# Reinforce Algorithm

Reinforce is a easy and simple to understand RL algorithm that belongs to policy gradient class of algorithms.
In policy gradient class of algorithms, the agent learns a policy which is a receipe of action to taken for a given state.

The agent goes through following steps
- The agent acts on the environment and collects - next state, reward, action. 
- The agents continuous to take action on the environment until it reaches the end state.
- The next state, reward and the action taken  

In [None]:
import tensorflow as tf
import numpy as np
import gym 
import tensorflow_probability as tfp
from tqdm import tqdm

In [None]:
env= gym.make("CartPole-v1")
low = env.observation_space.low
high = env.observation_space.high
print(f'Number of action spaces:  {env.action_space.n}')

In [None]:
class model(tf.keras.Model):
  def __init__(self):
    super().__init__()
    self.d1 = tf.keras.layers.Dense(30,activation='relu')
    self.d2 = tf.keras.layers.Dense(30,activation='relu')
    self.out = tf.keras.layers.Dense(env.action_space.n,activation='softmax')

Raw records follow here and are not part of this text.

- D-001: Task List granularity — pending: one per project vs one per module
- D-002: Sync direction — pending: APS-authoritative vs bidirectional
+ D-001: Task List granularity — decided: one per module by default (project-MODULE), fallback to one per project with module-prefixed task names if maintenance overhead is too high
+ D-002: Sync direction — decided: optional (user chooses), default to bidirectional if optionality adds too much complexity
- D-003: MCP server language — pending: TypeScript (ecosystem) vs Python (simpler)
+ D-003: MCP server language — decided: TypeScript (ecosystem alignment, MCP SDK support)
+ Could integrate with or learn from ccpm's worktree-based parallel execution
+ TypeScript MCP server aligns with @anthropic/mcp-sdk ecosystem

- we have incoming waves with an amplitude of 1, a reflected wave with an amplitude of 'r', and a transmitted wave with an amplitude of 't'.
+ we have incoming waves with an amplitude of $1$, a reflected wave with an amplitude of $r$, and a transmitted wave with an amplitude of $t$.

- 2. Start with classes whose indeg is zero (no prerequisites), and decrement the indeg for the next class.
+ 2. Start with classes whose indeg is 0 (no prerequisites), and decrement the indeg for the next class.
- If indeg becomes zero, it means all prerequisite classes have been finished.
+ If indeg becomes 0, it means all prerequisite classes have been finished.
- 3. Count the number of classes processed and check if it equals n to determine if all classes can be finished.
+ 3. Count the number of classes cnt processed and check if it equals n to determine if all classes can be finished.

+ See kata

  def call(self, input_data):
    x = tf.convert_to_tensor(input_data)
    x = self.d1(x)
    x = self.d2(x)
    x = self.out(x)
    return x

In [None]:
class agent():
  def __init__(self):
    self.model = model()
    self.opt = tf.keras.optimizers.Adam(learning_rate=0.001)
    self.gamma = 1

  def act(self,state):
    prob = self.model(np.array([state]))
    dist = tfp.distributions.Categorical(probs=prob, dtype=tf.float32)
    action = dist.sample()
    return int(action.numpy()[0])

  def a_loss(self,prob, action, reward): 
    dist = tfp.distributions.Categorical(probs=prob, dtype=tf.float32)
    log_prob = dist.log_prob(action)
    loss = -log_prob*reward
    return loss 

  def train(self, states, rewards, actions):
    sum_reward = 0
    discnt_rewards = []
    rewards.reverse()
    for r in rewards:
      sum_reward = r + self.gamma*sum_reward
      discnt_rewards.append(sum_reward)
    discnt_rewards.reverse()  

    for state, reward, action in zip(states, discnt_rewards, actions):
      with tf.GradientTape() as tape:
        # forward pass
        p = self.model(np.array([state]), training=True)
        # compute loss
        loss = self.a_loss(p, action, reward)
      # compute gradients
      grads = tape.gradient(loss, self.model.trainable_variables)
      # update weights
      self.opt.apply_gradients(zip(grads, self.model.trainable_variables))

In [None]:
agentoo7 = agent()
steps = 1000
rewards_tracked = []
for s in tqdm(range(steps)):
  done = False
  state = env.reset()[0]
  total_reward = 0
  rewards = []
  states = []
  actions = []
  while not done:
    # env.render()
    action = agentoo7.act(state)
    next_state, reward, done, info, _ = env.step(action)
    rewards.append(reward)
    states.append(state)
    actions.append(action)
    state = next_state
    total_reward += reward
    if done:
      agentoo7.train(states, rewards, actions)
      rewards_tracked.append(total_reward)

## Analysis

In [None]:
import matplotlib.pyplot as plt
import pandas as pd

In [None]:
x_axis = np.asarray(range(0, len(rewards_tracked)))
y_axis = np.asarray(rewards_tracked)
plt.figure(0, figsize=(16,4))
plt.title('Rewards per episode')
plt.xlabel('Episodes')
plt.ylabel('Rewards')
plt.plot(x_axis,y_axis,'green')
plt.grid()
plt.show()